Monday, June 14, 2010
It's been a while since I posted a blog, or even done real "sparkpeople" work. Yes, I've logged on most days. I read my emails. I play the trivia. Sometimes I huddle sometimes I don't. Is it surprising to me that I've gained a few pounds in the last few weeks.
I'm tempted to say it's because of the ongoing stress of my mother's recovery. Or to blame it on the end of the school year and the parties and celebrations that come with that. But, as all of you know, THERE'S ALWAYS SOMETHING.

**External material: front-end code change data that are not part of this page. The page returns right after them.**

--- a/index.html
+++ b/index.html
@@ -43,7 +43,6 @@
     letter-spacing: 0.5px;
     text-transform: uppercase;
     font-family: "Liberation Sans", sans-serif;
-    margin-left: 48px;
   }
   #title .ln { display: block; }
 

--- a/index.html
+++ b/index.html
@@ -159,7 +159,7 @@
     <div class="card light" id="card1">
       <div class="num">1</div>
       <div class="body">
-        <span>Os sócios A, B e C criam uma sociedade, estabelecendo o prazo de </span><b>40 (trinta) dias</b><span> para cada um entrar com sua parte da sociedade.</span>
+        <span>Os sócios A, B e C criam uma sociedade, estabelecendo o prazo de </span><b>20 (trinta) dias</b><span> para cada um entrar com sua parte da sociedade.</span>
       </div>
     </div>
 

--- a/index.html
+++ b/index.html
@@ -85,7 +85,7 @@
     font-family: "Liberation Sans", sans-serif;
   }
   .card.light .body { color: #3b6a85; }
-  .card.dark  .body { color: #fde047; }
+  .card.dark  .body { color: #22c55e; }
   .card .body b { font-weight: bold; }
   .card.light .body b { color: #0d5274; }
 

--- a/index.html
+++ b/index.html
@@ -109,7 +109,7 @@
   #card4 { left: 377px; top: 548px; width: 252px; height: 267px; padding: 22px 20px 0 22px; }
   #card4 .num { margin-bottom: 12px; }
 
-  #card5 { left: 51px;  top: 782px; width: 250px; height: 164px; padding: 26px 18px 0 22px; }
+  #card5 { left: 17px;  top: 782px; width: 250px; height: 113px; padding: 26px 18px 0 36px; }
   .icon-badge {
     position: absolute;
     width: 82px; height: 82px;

So, as I ask myself what it is I really, really want I KNOW there are a couple of things.
1. I want to be at a healthier weight. I know that won't happen unless I work at it.
2. I want to be able to do the things I want to do when I'm older. Hiking, camping, playing with future grandkids, etc. One thing I've learned from my mom's injury is that if she had been stronger before she fell, her recovery may have been quicker. I don't know that for sure, but I can bet it's true.
So with that being said, I know that I need to do the work to make it happen. But, if I go whole hog today, I'll probably fail. So I'm going to work on 2 things this week....
1. Watch my portions (I already eat pretty healthfully...that's second nature to me now). I have my measuring spoons and my scale ready for action. I need to retrain my eyes.
2. I MUST incorporate some kind of strength training into my life. I have weights, I have that rubber thing you step on. I have dvds, fit tv on demand, and 2 sons that know something about weight lifting. I just need to learn what's right for me. I'll start off light and go from there.
It's funny, when I thought about writing this blog today I was preparing to go though the many excuses that I so often share. I can't do that anymore...not if I want to reach my goals.
Monday, May 10, 2010
So I went to the dr. for a blood pressure check and, in that department , I'm in control. But I've been having problems with my legs recently and don't really think it's restless leg syndrome. My dr. gave me a referral for a neurologist. That, I'm grateful for.
But, she also ordered blood work and a urinalysis. (mind you, I just had this done in February and everything looked really good.) But I got a call the other day that we need to do the test again. I guess they found some protein in the urine. (In Feb. it was fine) And, they want my blood test to be fasting. Am I finally facing a Type 2 Diabetes diagnosis? I can handle that, if it happens. But, what scares me is, do I already have neuropathy and kidney involvement? How can that be? I've never been diagnosed...but my dr. and I have watched this pretty carefully (because of my risk factors).
I suppose the only thing I can do is wait for the newer results. Looking on the internet is scary because of all the doom and gloom. I also wonder about the accuracy of the urine test because I was on my period at the time. Could that skew the results? Oh boy. Something more to worry about.